In the future, backbone technologies such as RNN, CNN, and GNN will not change much in this field, but many efforts to improve the efficiency and effectiveness of SRS are expected to receive continued attention from researchers. Network compression [83], [84] is expected to be one of the important topics to be studied among researchers because it is closely related to agility, efficiency, and accuracy to improve the performance of recommender systems.
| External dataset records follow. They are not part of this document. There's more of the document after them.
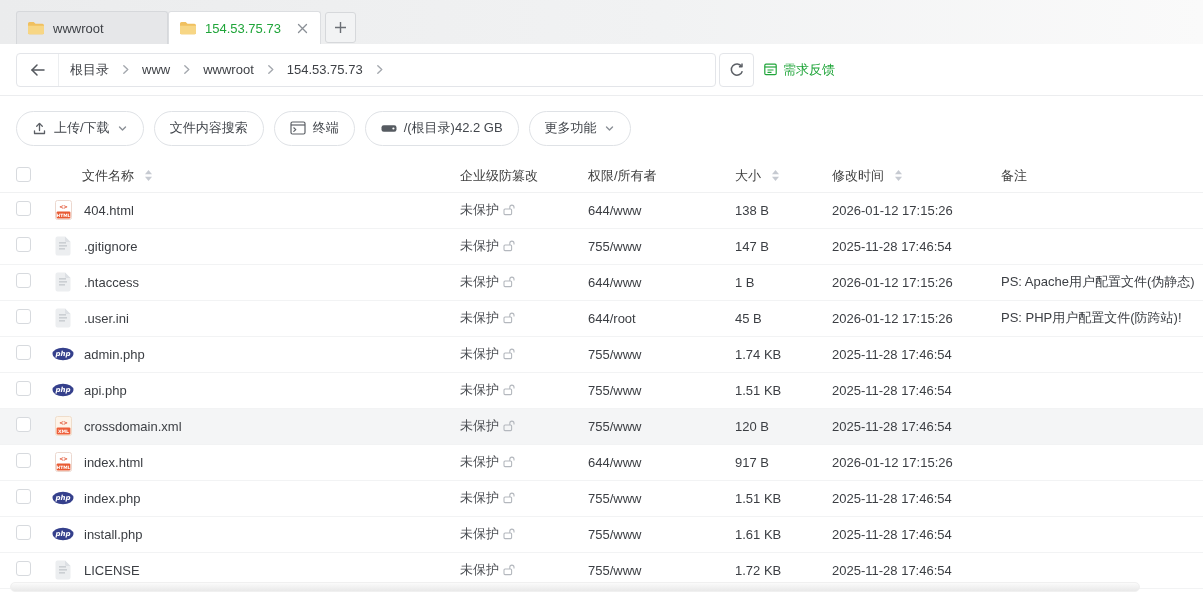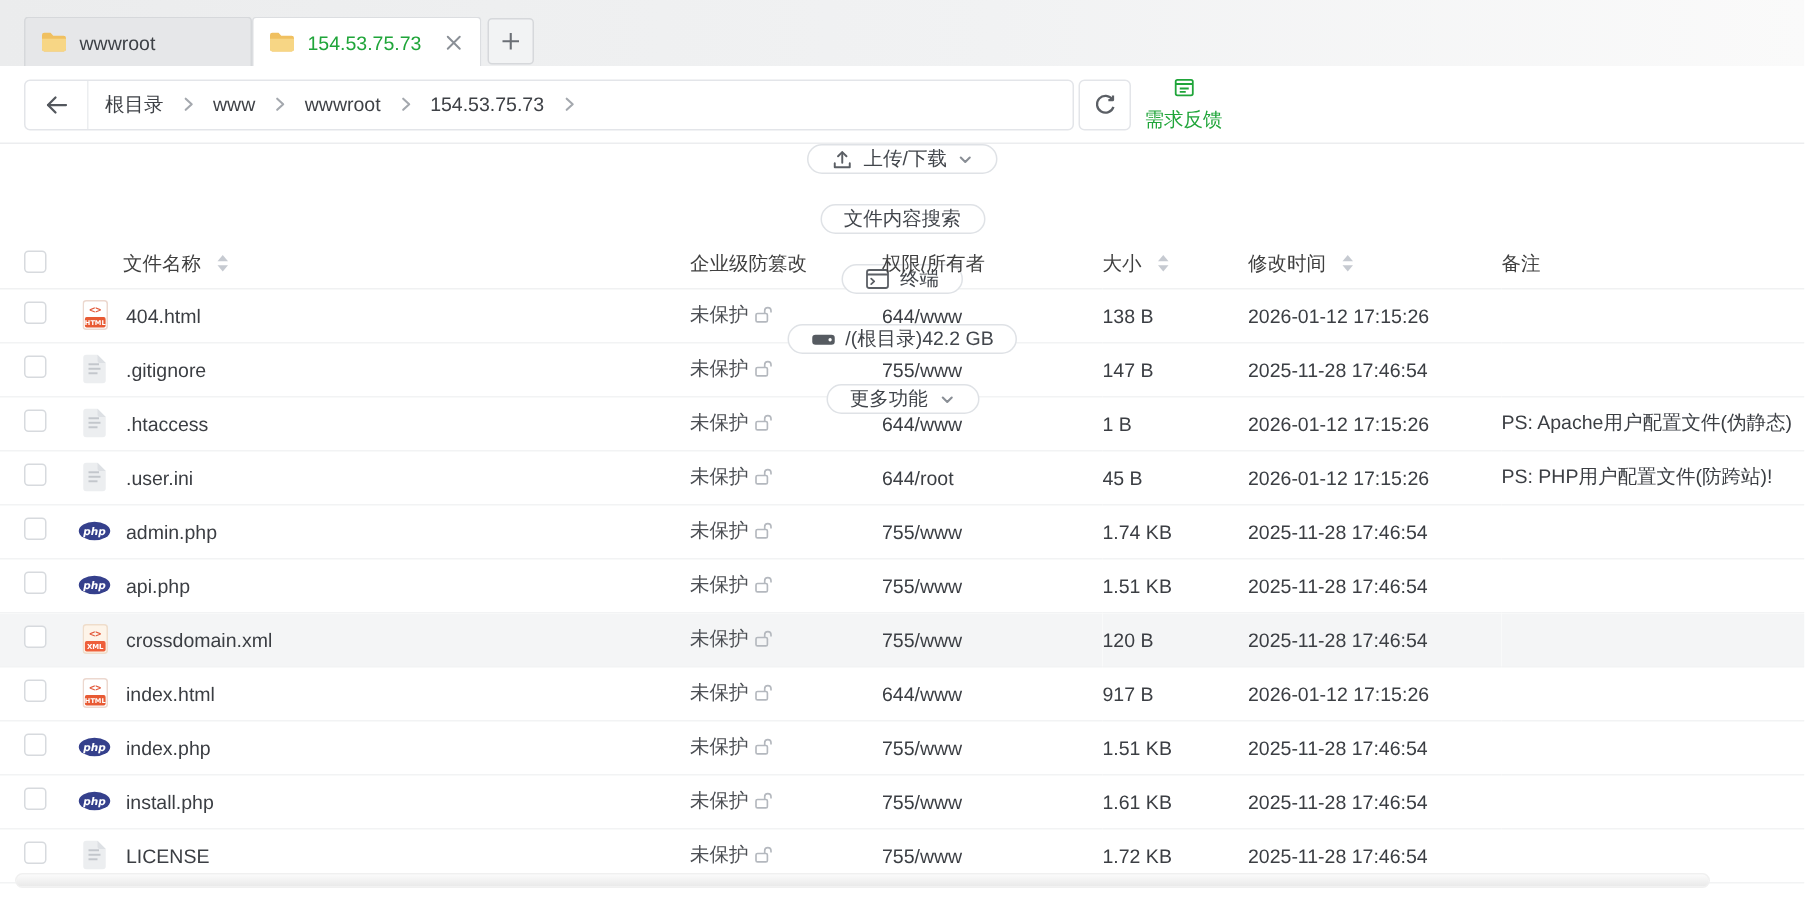--- a/index.html
+++ b/index.html
@@ -56,7 +56,7 @@
     width:35px;height:34px;border:1px solid #e3e5e9;border-radius:4px;background:#fff;
     display:flex;align-items:center;justify-content:center;cursor:pointer;padding:0;
   }
-  .feedback{display:flex;align-items:center;gap:5px;color:var(--green);cursor:pointer;margin-left:6px;text-decoration:none;flex-direction:column;}
+  .feedback{display:flex;align-items:center;gap:5px;color:var(--green);cursor:pointer;margin-left:6px;text-decoration:none;}
   
   .toolbar{height:64px;display:flex;align-items:center;gap:20px;padding:0 16px;background:#fff;flex-direction:column;}
   .tbtn{

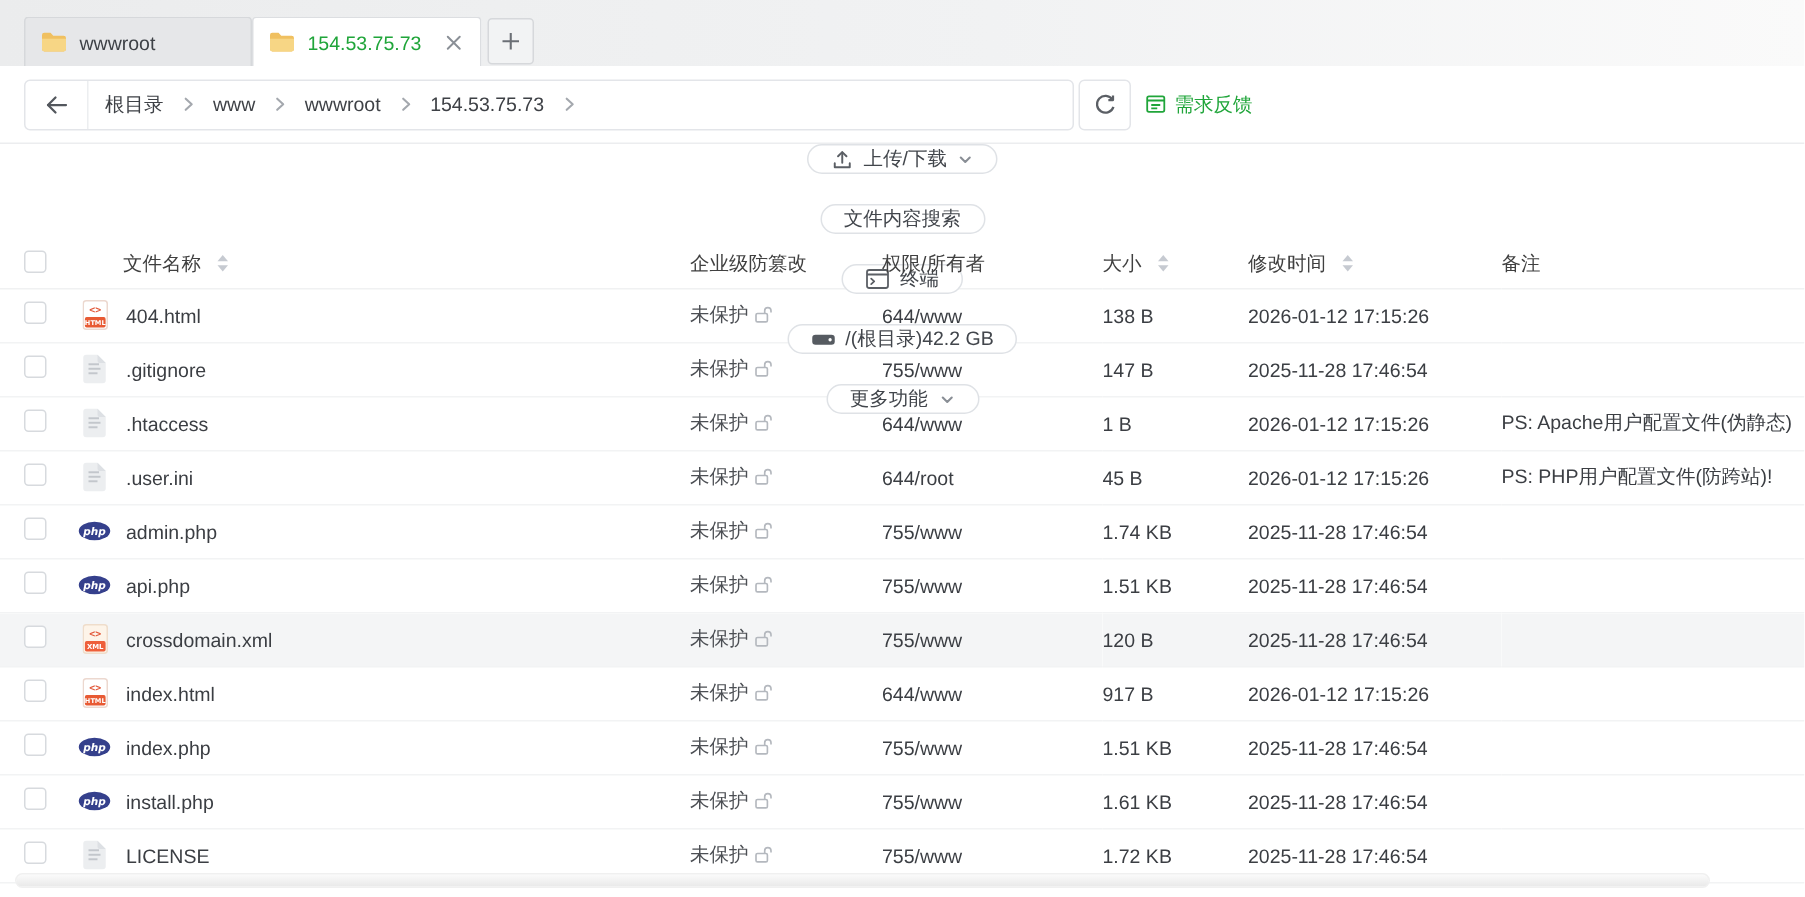--- a/index.html
+++ b/index.html
@@ -58,7 +58,7 @@
   }
   .feedback{display:flex;align-items:center;gap:5px;color:var(--green);cursor:pointer;margin-left:6px;text-decoration:none;}
   
-  .toolbar{height:64px;display:flex;align-items:center;gap:20px;padding:0 16px;background:#fff;flex-direction:column;}
+  .toolbar{height:64px;display:flex;align-items:center;gap:10px;padding:0 16px;background:#fff;}
   .tbtn{
     height:35px;display:inline-flex;align-items:center;gap:7px;padding:0 15px;
     background:#fff;border:1px solid #dfe2e6;border-radius:18px;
Network compression is one of deep learning lightweight methods that use model reduction techniques to reduce the number of parameters, and related learning techniques include data augmentation [85], knowledge distillation [86], and transfer learning [87]. Data augmentation is a technique proposed to predict parameters well and achieve high performance of deep learning models and is used when training data is small. Knowledge distillation can utilize the information delivered from the deep learning model learned when there is a lot of training data, and transfer learning can conduct effective learning based on data learned from other domains.